As you may already know, most crabs walk sideways. They do that because their stiff, jointed legs make it faster and easier. They can also walk forward and backward, but it’s just inefficient. Lobsters primarily move forward and backward, but when they want to escape quickly, they swim backward by flexing their abdomen.
The shape of the body
Crabs’ bodies are more circular, and lobsters have longer bodies. The reason for that is the difference in their abdomen. Crabs’ abdomen is wrapped under their body and pressed against the thorax, and lobsters’ is not.
What other animals are closely related to lobsters?

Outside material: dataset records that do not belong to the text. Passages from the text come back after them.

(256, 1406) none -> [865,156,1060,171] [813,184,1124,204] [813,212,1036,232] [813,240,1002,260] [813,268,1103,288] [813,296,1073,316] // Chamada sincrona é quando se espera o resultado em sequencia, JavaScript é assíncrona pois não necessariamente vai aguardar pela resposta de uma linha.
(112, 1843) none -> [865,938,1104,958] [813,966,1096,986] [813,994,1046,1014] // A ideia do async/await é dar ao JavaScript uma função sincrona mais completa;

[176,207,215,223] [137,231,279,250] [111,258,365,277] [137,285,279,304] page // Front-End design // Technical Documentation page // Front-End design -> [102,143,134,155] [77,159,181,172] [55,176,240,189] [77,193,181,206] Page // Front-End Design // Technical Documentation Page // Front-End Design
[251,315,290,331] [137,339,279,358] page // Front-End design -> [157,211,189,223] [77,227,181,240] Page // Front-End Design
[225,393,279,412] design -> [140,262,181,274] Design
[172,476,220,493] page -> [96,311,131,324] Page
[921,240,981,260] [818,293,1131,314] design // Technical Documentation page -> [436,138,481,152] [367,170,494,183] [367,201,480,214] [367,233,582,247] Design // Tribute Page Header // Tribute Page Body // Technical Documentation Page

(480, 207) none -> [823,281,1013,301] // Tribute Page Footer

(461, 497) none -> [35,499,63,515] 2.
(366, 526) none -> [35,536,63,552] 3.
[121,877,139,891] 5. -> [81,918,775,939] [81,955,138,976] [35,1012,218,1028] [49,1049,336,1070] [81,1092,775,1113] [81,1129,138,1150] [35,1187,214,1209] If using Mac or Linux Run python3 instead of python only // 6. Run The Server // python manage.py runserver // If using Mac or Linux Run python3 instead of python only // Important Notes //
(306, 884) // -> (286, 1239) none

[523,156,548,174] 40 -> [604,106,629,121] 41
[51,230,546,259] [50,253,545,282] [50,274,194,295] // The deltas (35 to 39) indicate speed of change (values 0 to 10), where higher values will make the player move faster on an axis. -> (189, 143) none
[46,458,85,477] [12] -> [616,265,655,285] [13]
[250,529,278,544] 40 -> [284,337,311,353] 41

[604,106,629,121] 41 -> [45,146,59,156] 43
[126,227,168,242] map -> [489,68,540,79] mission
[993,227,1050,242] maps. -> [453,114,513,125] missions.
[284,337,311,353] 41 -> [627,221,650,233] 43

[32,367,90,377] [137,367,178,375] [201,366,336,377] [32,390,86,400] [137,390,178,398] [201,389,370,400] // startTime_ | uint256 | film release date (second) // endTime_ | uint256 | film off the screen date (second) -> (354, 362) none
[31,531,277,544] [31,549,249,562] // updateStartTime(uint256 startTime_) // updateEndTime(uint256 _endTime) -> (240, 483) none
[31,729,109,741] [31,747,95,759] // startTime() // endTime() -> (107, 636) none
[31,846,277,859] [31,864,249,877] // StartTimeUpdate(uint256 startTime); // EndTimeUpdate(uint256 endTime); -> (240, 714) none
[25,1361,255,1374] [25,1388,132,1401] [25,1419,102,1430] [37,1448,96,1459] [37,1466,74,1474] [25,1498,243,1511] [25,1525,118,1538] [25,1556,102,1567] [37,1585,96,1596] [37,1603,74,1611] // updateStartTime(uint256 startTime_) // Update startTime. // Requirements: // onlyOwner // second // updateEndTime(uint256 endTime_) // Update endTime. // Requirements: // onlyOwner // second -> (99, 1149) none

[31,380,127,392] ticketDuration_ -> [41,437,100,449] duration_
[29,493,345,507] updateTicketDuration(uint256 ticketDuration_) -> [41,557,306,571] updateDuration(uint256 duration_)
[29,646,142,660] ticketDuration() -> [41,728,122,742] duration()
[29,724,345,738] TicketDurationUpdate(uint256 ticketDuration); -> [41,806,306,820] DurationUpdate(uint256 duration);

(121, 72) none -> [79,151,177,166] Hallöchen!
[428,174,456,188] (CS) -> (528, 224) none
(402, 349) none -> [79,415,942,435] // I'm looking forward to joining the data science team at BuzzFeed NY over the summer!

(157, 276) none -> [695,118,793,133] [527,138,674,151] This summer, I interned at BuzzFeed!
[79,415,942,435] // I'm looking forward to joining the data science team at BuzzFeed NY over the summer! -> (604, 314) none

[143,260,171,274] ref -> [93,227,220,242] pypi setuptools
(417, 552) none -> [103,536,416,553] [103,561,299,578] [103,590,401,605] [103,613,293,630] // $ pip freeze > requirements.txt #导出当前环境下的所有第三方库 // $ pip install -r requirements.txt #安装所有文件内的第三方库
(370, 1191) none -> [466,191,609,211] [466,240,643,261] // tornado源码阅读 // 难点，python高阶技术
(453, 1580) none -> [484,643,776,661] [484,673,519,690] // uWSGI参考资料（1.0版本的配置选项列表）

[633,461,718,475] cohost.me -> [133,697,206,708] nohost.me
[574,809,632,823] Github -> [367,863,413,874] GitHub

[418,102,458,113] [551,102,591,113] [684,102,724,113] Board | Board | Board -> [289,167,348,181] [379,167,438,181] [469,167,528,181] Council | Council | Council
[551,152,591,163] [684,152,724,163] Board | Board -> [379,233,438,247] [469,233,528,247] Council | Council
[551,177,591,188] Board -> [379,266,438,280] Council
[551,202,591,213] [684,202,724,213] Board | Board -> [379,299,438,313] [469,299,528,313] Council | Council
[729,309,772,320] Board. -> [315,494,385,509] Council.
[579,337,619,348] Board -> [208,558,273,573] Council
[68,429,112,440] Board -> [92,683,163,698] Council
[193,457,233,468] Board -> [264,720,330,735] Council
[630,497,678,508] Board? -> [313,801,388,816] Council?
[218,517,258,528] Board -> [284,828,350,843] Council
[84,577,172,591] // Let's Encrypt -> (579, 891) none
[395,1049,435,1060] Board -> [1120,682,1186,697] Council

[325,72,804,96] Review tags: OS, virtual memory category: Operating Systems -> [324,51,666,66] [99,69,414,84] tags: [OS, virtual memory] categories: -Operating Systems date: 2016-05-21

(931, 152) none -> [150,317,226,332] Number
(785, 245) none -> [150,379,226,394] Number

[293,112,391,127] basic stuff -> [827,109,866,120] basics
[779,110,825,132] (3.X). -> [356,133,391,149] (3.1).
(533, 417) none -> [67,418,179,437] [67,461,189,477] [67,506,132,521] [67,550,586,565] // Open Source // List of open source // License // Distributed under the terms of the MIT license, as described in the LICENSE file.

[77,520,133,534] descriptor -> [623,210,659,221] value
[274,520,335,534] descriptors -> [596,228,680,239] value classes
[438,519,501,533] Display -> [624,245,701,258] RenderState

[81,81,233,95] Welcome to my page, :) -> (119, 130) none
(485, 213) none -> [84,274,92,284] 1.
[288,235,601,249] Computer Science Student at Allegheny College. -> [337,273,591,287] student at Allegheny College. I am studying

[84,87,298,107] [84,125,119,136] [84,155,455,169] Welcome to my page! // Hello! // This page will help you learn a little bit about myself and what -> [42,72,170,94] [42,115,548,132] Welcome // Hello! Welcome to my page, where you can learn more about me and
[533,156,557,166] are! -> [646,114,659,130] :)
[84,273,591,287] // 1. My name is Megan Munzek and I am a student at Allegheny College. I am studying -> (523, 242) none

We established that crabs and lobsters belong to the same subphylum Crustacea. What other animals are crustaceans and are related to lobsters?
The crustacean group consists of about 45000 invertebrate species living in every corner of our oceans and seas. The most known species (except lobsters and crabs) are shrimps, woodlice, barnacles, krill, crayfish, prawns, fish lice, and copepods.
Most of them are exclusively aquatic animals, but some live on land. An example of crustaceans living on land is woodlice or sandhoppers. Surprisingly, they breathe through their gills which are attached to the swimming legs on their abdomen. Therefore, they need to stay moist all the time in order to breathe, and they can survive for about an hour out of water.